My disagreement, evident in the contrasting title, is with the extent of its final recommendation about not setting CPU limits.
As a lightning-quick recap* of Kubernetes resource management for containers: a CPU “request” is the minimum amount of CPU available to a container while it is running, and a CPU “limit” is the maximum amount of CPU the container can use.
The idea of banning CPU limits is rooted in the concept that setting a CPU limit has the sole negative effect of preventing the container from accessing the unused (and unreserved) CPU in the node, subjecting the container to unnecessary and potentially harmful CPU throttling.
However, after extensive research while writing “Infinite scaling with containers and Kubernetes,” I think there are good reasons to set CPU limits most of the time, a contrarian opinion explained in the following sections.
Update on 9/30: I retracted an entire section titled “Reason #6: Consider namespace resource quotas.” I had missed the requirement for all pods added to the namespace to have CPU limits in the first place, thus making the whole point moot for a debate on using versus not using CPU limits.
* For those who want to go deeper into how Kubernetes resources work, I recommend Layer-by-Layer Cgroup in Kubernetes from Stefanie Lai and this data-filled 3-part series by Shon Lev-Ran and Shir Monether.
Reason #1: Resilience under throttling
Updated on 9/30: The original title of this section was “Container probes are not compressible,” which obscured the main point of this section: developing containers with CPU limits in place makes them more resilient and better behaved under CPU throttling events. Creating liveness container probes that are more resilient to throttling events and readiness probes that are more accurate under throttling are only two of the many positive outcomes of developing containers with CPU limits.
When a container attempts to use more CPU than what is available — and ignoring preliminary scheduling-level mitigations like shuffling pods around nodes — the node “throttles” the CPU utilization for the container, effectively making it run slower. That is why Kubernetes documentation designates CPUs as “compressible” resources.

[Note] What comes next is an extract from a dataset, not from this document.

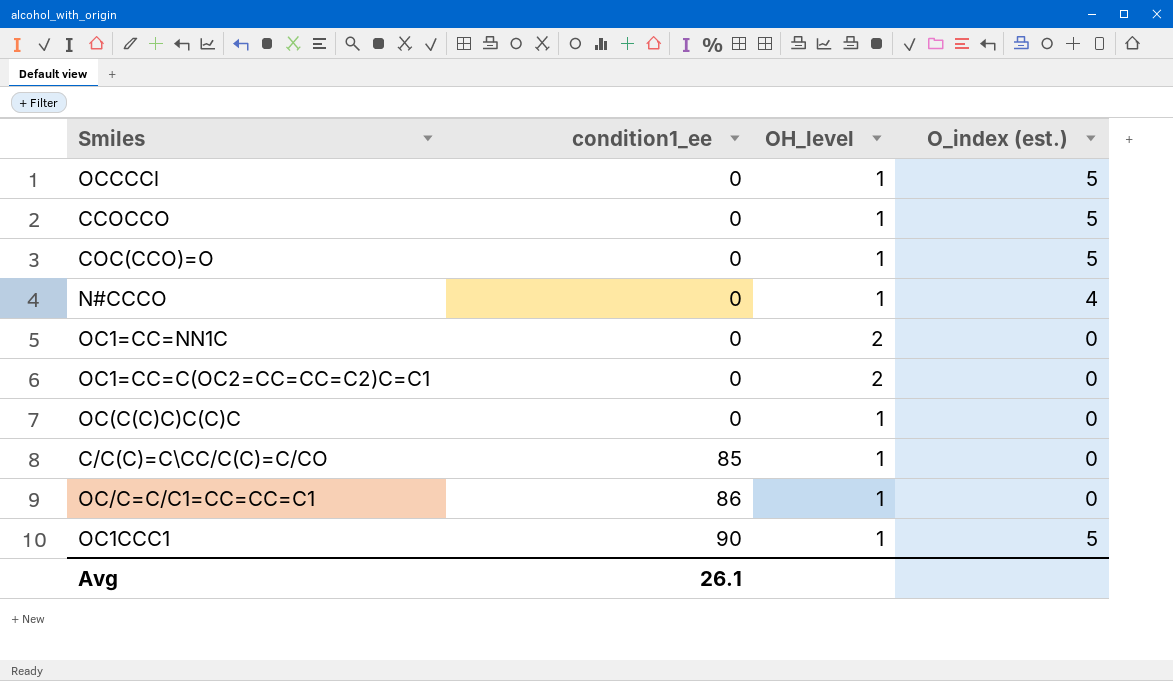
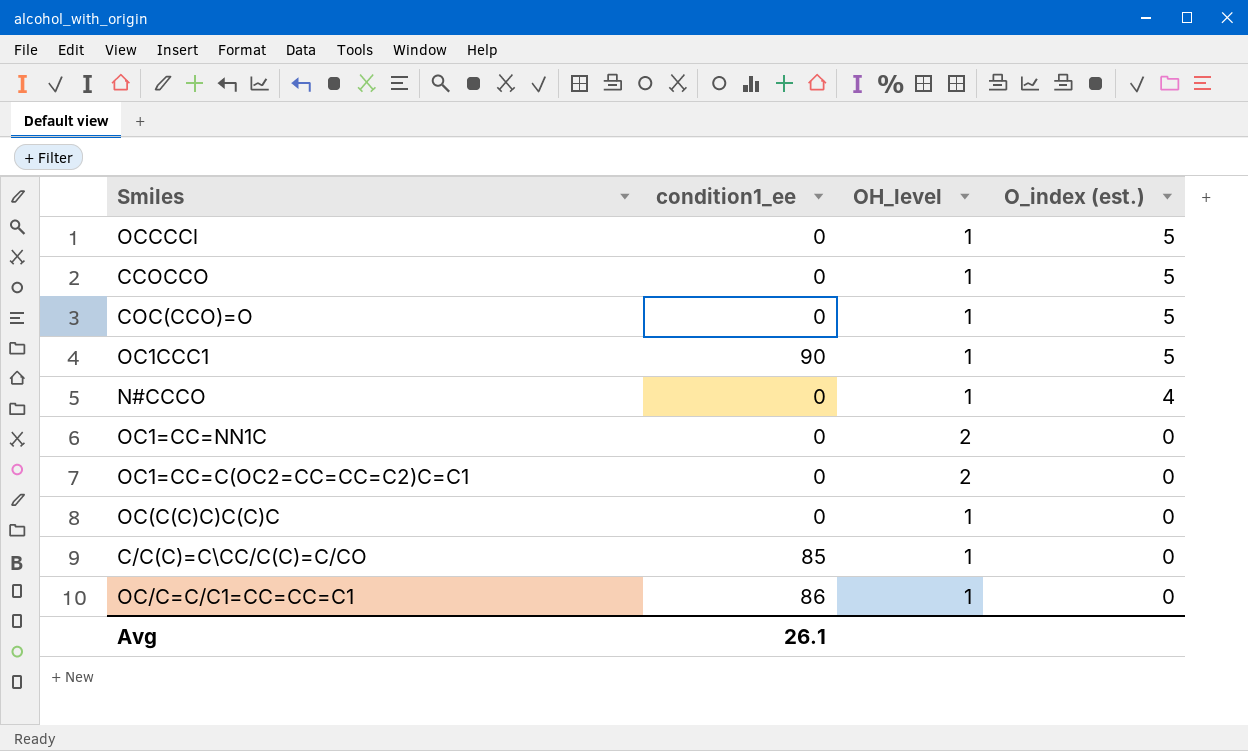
row order: condition1_ee ascending -> O_index (est.) descending

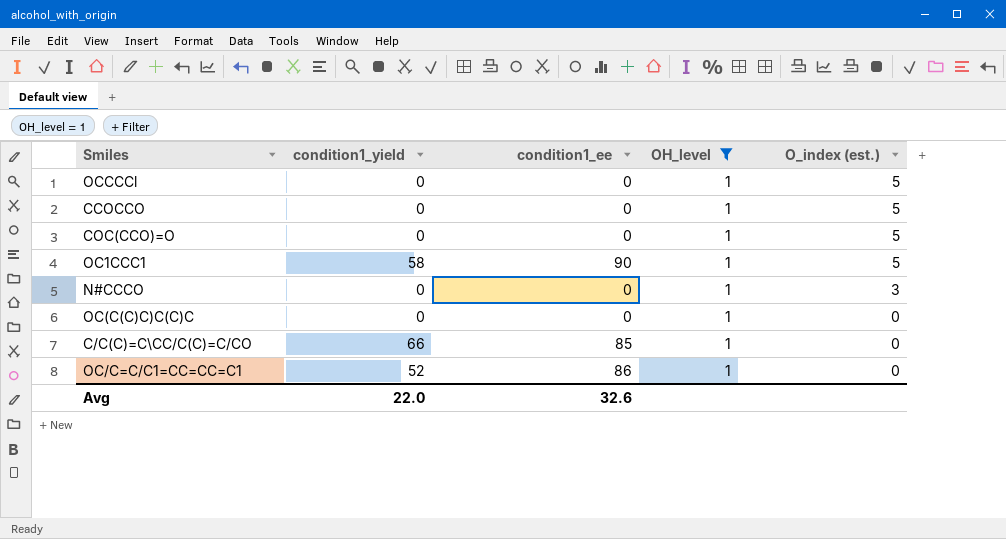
filter: none -> OH_level = 1
column condition1_yield | position: none -> 2
N#CCCO | O_index (est.): 4 -> 3
Avg | condition1_ee: 26.1 -> 32.6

Therefore, there is a pervasive assumption that containers can safely undergo throttling events. However, that assumption stumbles upon an unintended consequence related to Kubernetes probes.

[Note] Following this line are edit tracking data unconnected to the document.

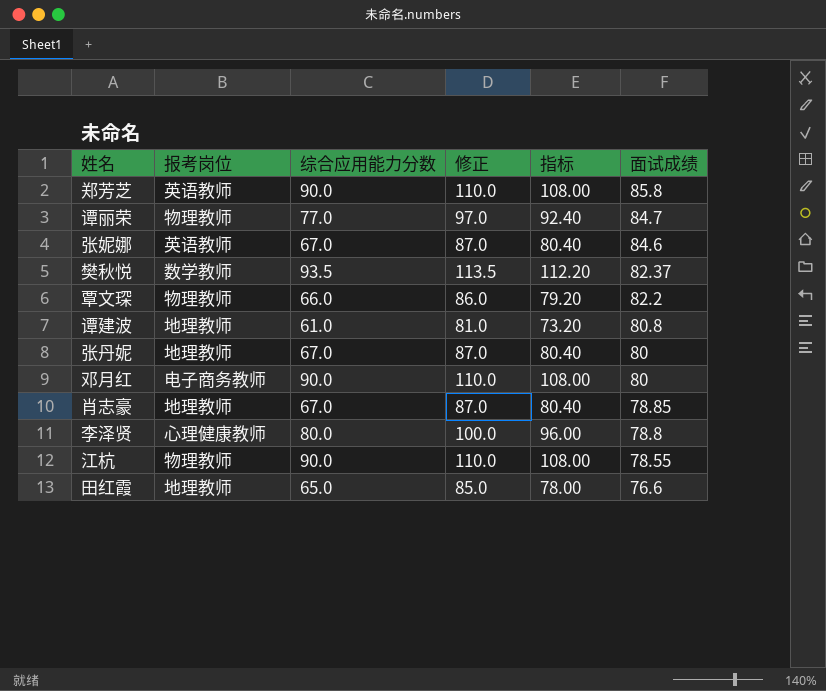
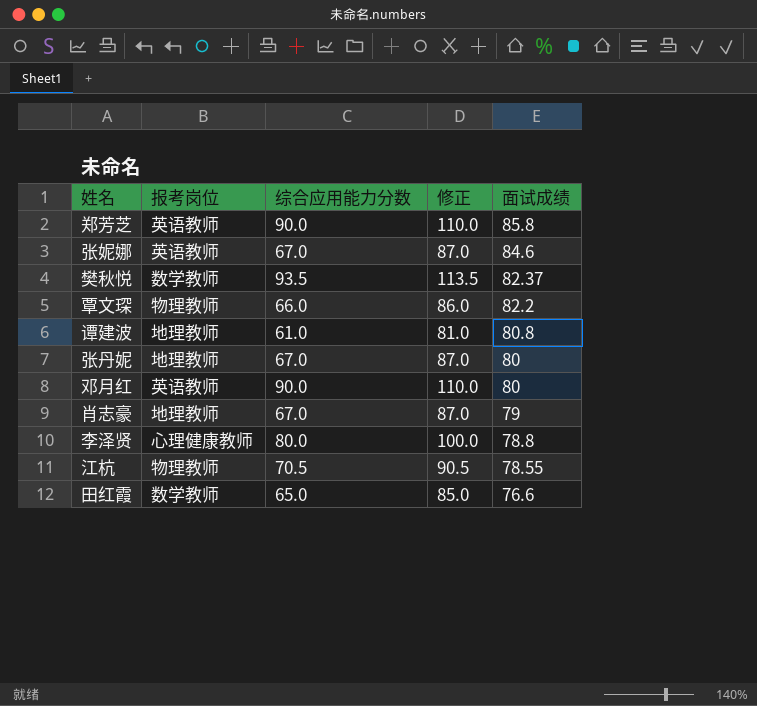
column 指标 | formula: [综合应用能力分数] * 1.2 -> none
row 谭丽荣: 物理教师 | 77.0 | 97.0 | 92.40 | 84.7 -> none
邓月红 | 报考岗位: 电子商务教师 -> 英语教师
肖志豪 | 面试成绩: 78.85 -> 79
江杭 | 综合应用能力分数: 90.0 -> 70.5
江杭 | 修正: 110.0 -> 90.5
田红霞 | 报考岗位: 地理教师 -> 数学教师

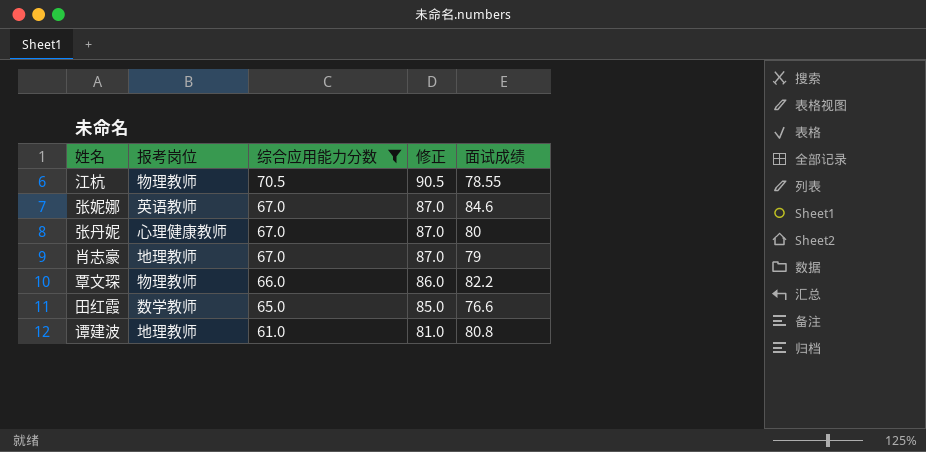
filter: none -> 综合应用能力分数 <= 70.5
row order: 面试成绩 descending -> 综合应用能力分数 descending
张丹妮 | 报考岗位: 地理教师 -> 心理健康教师

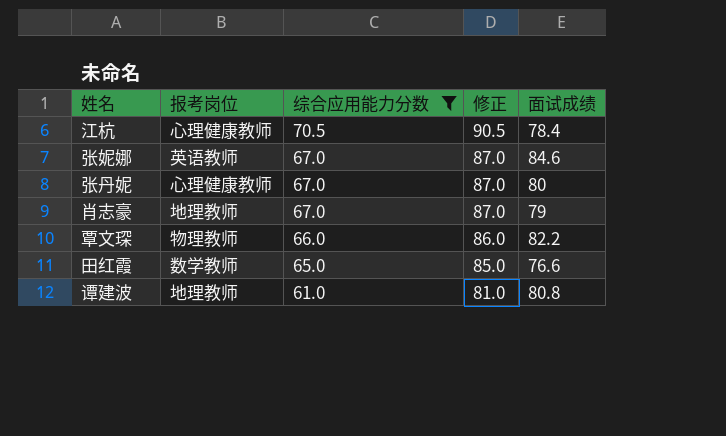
江杭 | 报考岗位: 物理教师 -> 心理健康教师
江杭 | 面试成绩: 78.55 -> 78.4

When the kubelet throttles a container, the throttling event potentially affects all threads in the container, including the ones processing liveness and readiness probes.
Even if the container has set a CPU request, the bursting workload inside the container may consume a disproportional share of that allotment, slowing down the probes’ responses.
Successive failures or timeouts of a readiness probe cause the kubelet to divert traffic from the container, while successive failures or timeouts of a liveness probe cause the kubelet to terminate the container.
I wrote extensively about good practices in designing container probes, which maximize the odds of probes responding to the kubelet while the container is under stress, but those odds decrease in direct relation to the container’s excess utilization above its CPU request.
[If throttling is bad for probes, setting CPU limits makes it even worse because it increases the number of throttling events.]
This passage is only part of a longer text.